● Given entries:
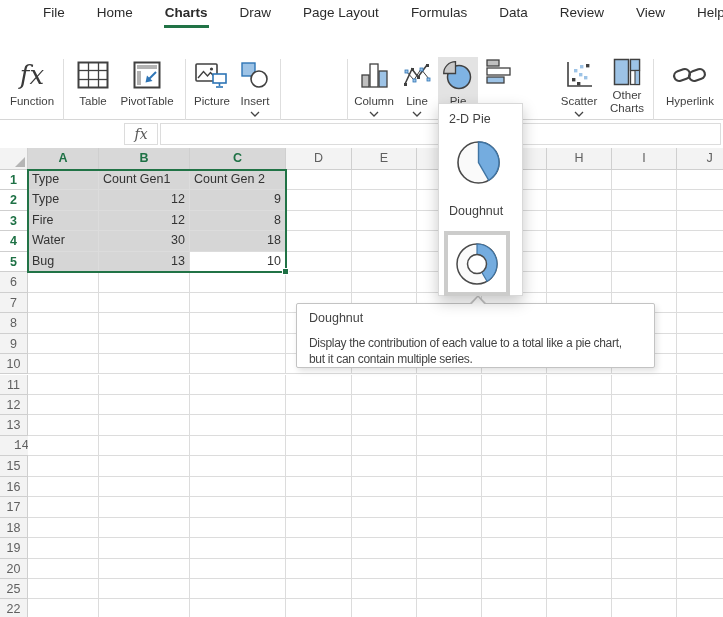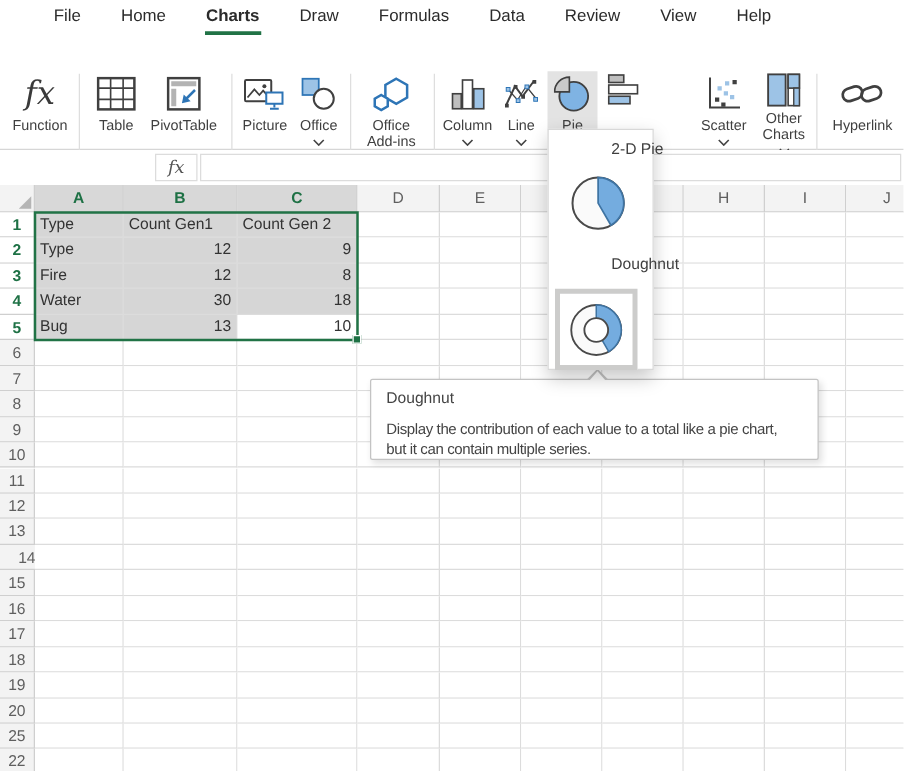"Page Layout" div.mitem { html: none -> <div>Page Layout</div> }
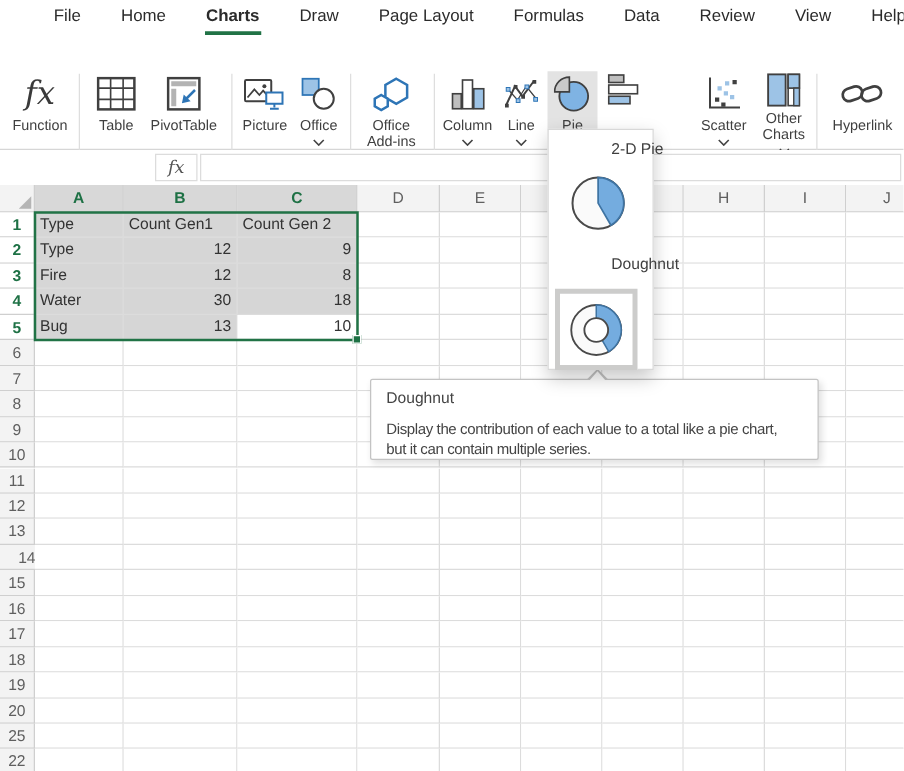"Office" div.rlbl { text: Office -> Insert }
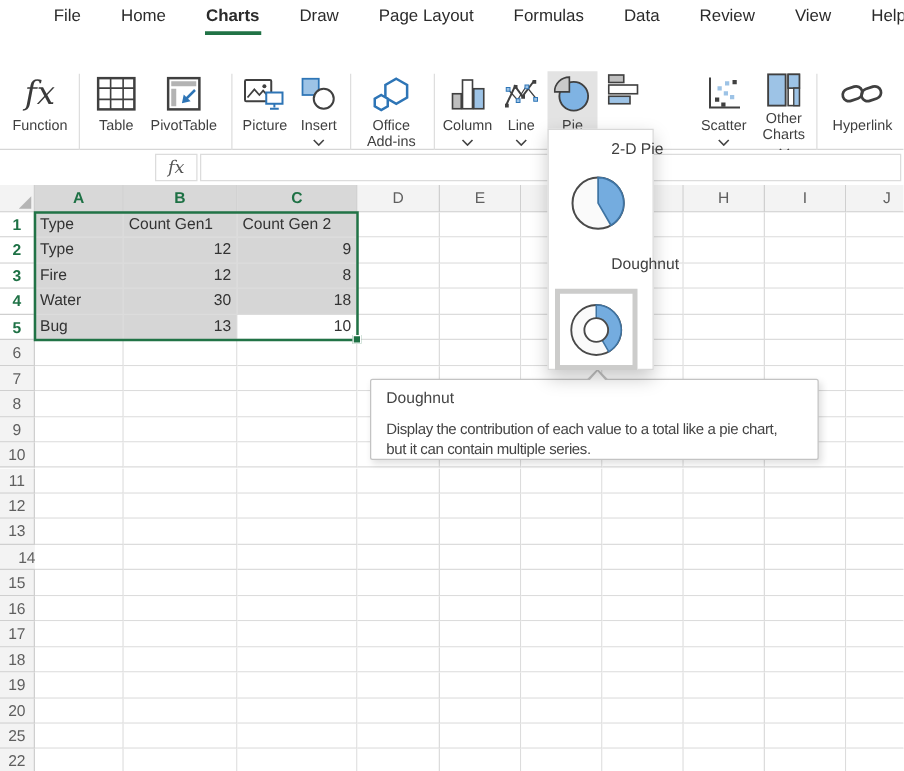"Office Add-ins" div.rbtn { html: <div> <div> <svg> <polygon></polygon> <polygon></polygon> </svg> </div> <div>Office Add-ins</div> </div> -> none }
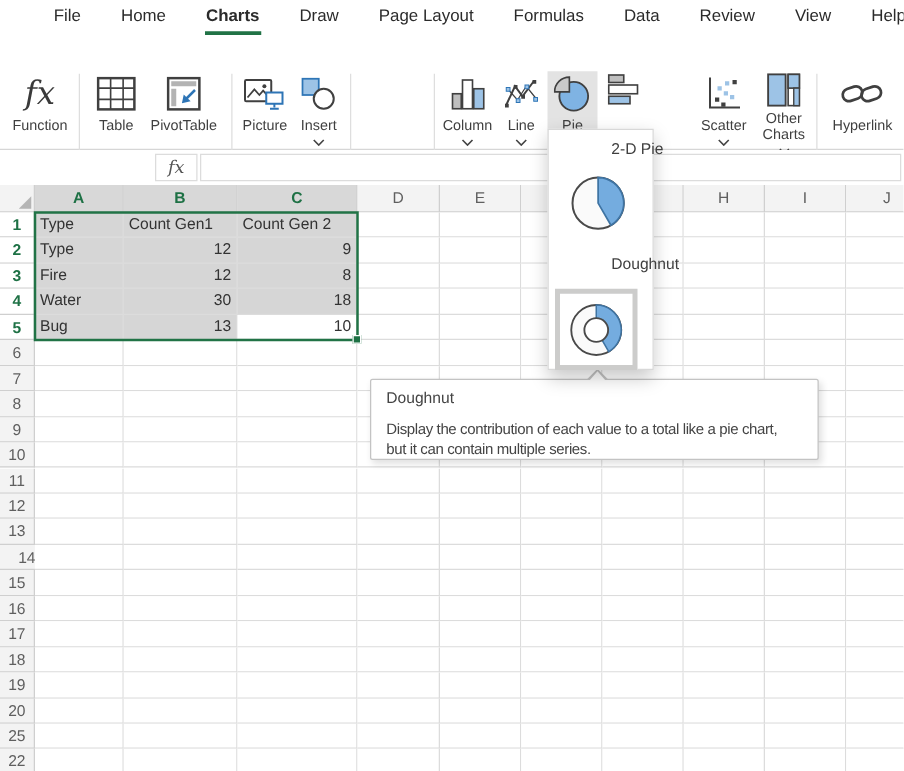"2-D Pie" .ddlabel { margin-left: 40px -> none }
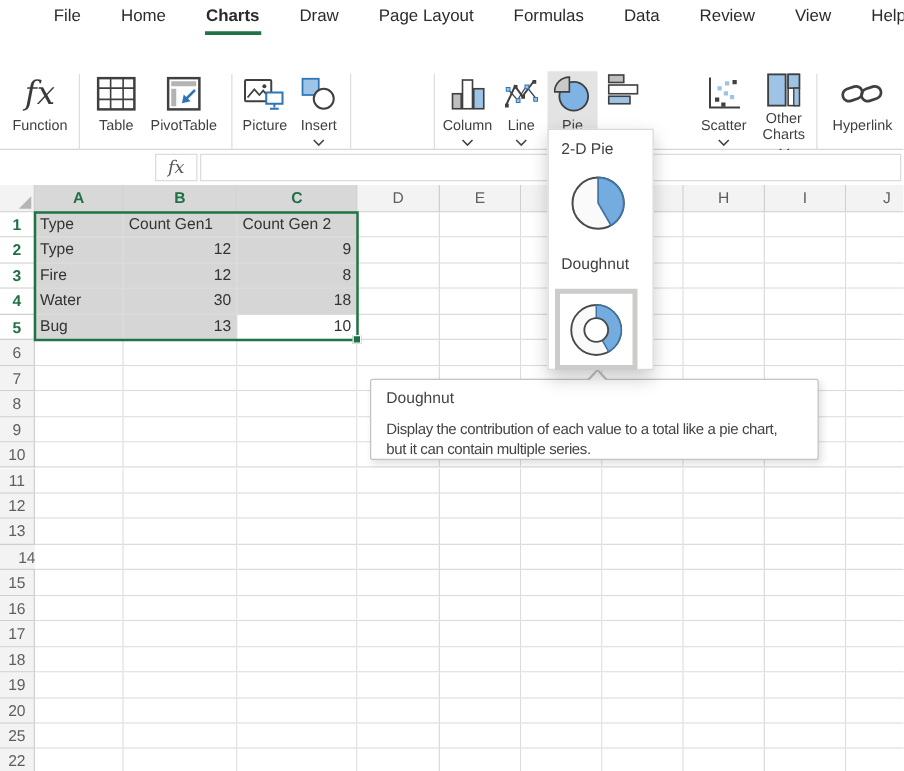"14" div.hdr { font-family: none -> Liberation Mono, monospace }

● What you are asked to do:
Keep the pictures out of your copy. Copy only the lines from the line that holds "html: <div> <div>" through the last line of the listing above, both included.

● Response box:
"Office Add-ins" div.rbtn { html: <div> <div> <svg> <polygon></polygon> <polygon></polygon> </svg> </div> <div>Office Add-ins</div> </div> -> none }
"2-D Pie" .ddlabel { margin-left: 40px -> none }
"14" div.hdr { font-family: none -> Liberation Mono, monospace }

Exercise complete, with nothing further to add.